La ruptura del bipartidismo acabó con el régimen constitucional de la Restauración y trajo la dictadura de Primo de Rivera. Y el pluripartidismo de la Segunda República no evitó la inestabilidad gubernamental, no aumentó el consenso político ni social y concluyó con la formación de ligas electorales antagónicas que anunció los bandos de la Guerra Civil. Sin embargo, el bipartidismo establecido desde 1977 ha sido uno de los pilares del más importante crecimiento económico en libertad y democracia de nuestra historia, con uno de los Estados sociales más garantistas del mundo. ¿A qué viene, por tanto, ese alborozo general ante el probable hundimiento del bipartidismo? Lo que pasa es que ha calado el impacto mediático de los nuevos partidos que, confundiendo la parte con el todo, pregonan el derribo del edificio para ganar su espacio.
El uso político de la indignación por la corrupción y la crisis, que no son mayores ni más generales que en otras épocas, ha llevado a la creencia de que una vez extinguido el bipartidismo se solucionarán los problemas.

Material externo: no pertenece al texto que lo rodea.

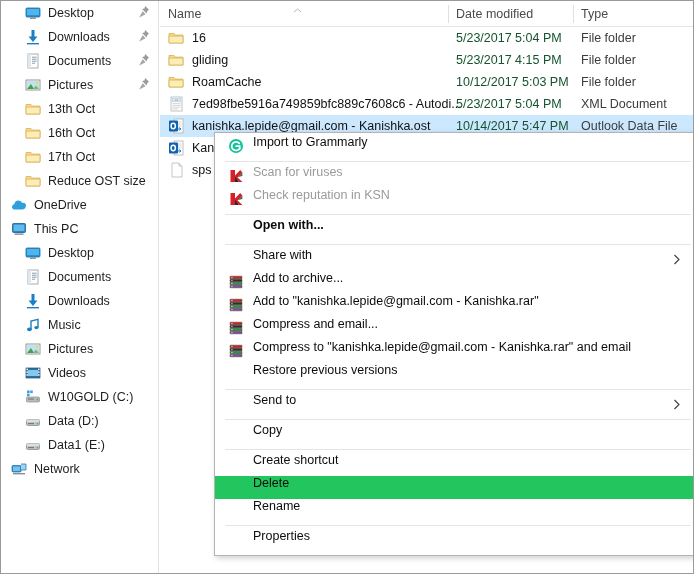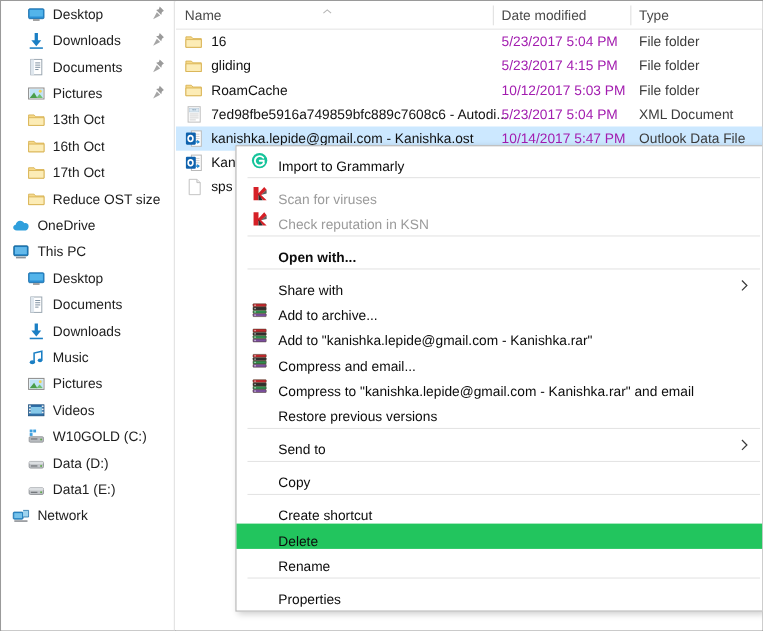"5/23/2017 5:04 PM" .cell-date { color: #a21caf -> #14532d }
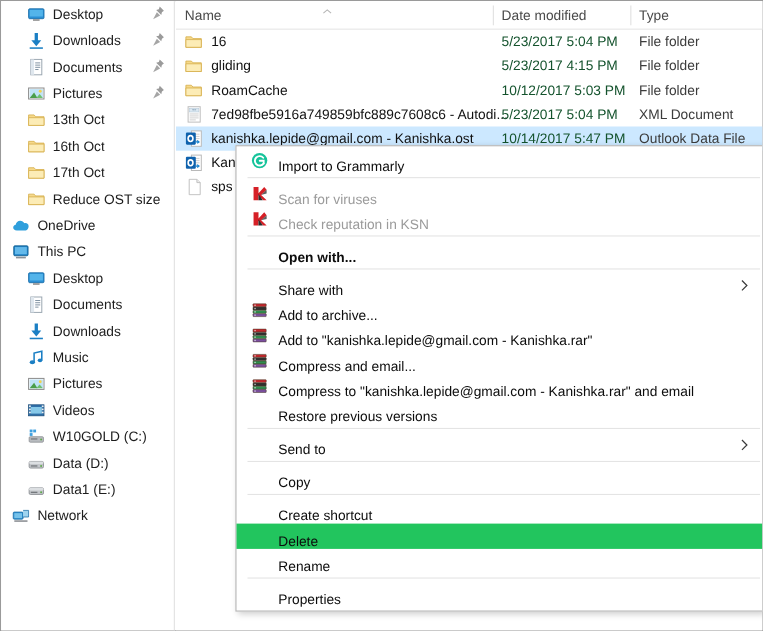"Import to Grammarly" .mi { align-items: flex-end -> flex-start }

Esta simplicidad recuerda al republicanismo de comienzos del siglo XX: una vez sustituida la Monarquía por la República –aunque fuera indefinida–, se solucionarían automáticamente todas las cuestiones pendientes. No fue así, sino peor. El asunto no es tan simple. Veamos.
Los países con sistemas basados en el predominio de dos partidos, que no de ligas, amplias coaliciones o frentes, tienden a la estabilidad gubernamental, la moderación programática y verbal, al cambio tranquilo y a la conservación del Estado de Derecho. Al contrario, donde existe o ha habido pluripartidismo efectivo y gobernante, la política tiende al populismo, la demagogia, la radicalidad, y a las rupturas traumáticas, aunque no siempre. En la Europa de entreguerras, desde 1919 a 1939, fueron los países pluripartidistas los que terminaron con sus regímenes democráticos; pero también es cierto que otros, como Suiza, son estables y prósperos, y que la fracasada Cuarta República francesa dio paso a la Quinta sin problemas.
En el bipartidismo bien hecho, con una ley electoral sensata, se eligen fundamentalmente opciones de gobierno, mientras que en el nuestro los partidos pequeños se convierten en grupos de presión e interés que buscan influir en gobiernos necesitados de unos pocos votos. ¿Qué son si no CiU o el PNV en el Congreso de los Diputados? Y los ejemplos en gobiernos municipales y autonómicos son muchos. Este resultado es una perversión del principio de consentimiento en el que se basa la democracia, ya que el resultado de esos pactos son medidas no pedidas por el votante del partido gobernante. Tal práctica, como hemos visto, produce desafección y alejamiento del electorado, y provoca que el ciudadano busque nuevos partidos y líderes con los que identificarse, cargados normalmente de tanta radicalidad como demagogia. De ahí el fenómeno del partido Podemos.
El caso es que la calidad de la democracia no está en que sea bipartidista o pluripartidista, sino en el blindaje de las instituciones y normas que permiten, al menos, la elección libre y periódica de los gobiernos, su control efectivo basado en la separación de poderes, la igualdad ante la ley, el respeto al mercado y al Estado social y la garantía de los derechos individuales. Sobre esto, la ley electoral debe ser el resultado de combinar la responsabilidad de Estado –dar voz a todos sin promover la atomización parlamentaria– y el reflejo de una sociedad plural y en cambio constante. No es necesario, por tanto, acabar con el bipartidismo e instalar el pluripartidismo como solución a los problemas sociales, económicos y de corrupción. Puede que baste el sustituir partidos agotados por otros, como ocurrió en la Gran Bretaña del primer cuarto del XX, cuando el Partido Laborista sustituyó al Liberal en su papel de partido de gobierno frente al Conservador. Y no pasó nada.
Imaginemos por un momento que la derecha española fuera un espejo de la izquierda y se dividiera en cuatro o cinco partidos. Al no alcanzar ninguno de ellos nunca mayoría suficiente, ni siquiera el 25% de los votos, estaríamos abocados a gobiernos de coalición –más inestables, impopulares y volátiles– o a la formación de frentes o bloques, como en la década de 1930.
La simple queja contra el bipartidismo, en definitiva, no deja de ser un componente de un discurso oportunista que quiere promocionar el derribo del edificio, como decía, para apropiarse del solar. No vayamos a sustituir un sistema imperfecto por uno nefasto, en esa costumbre muy española de matar al perro para acabar con la rabia, cuando solo era preciso haberlo vacunado.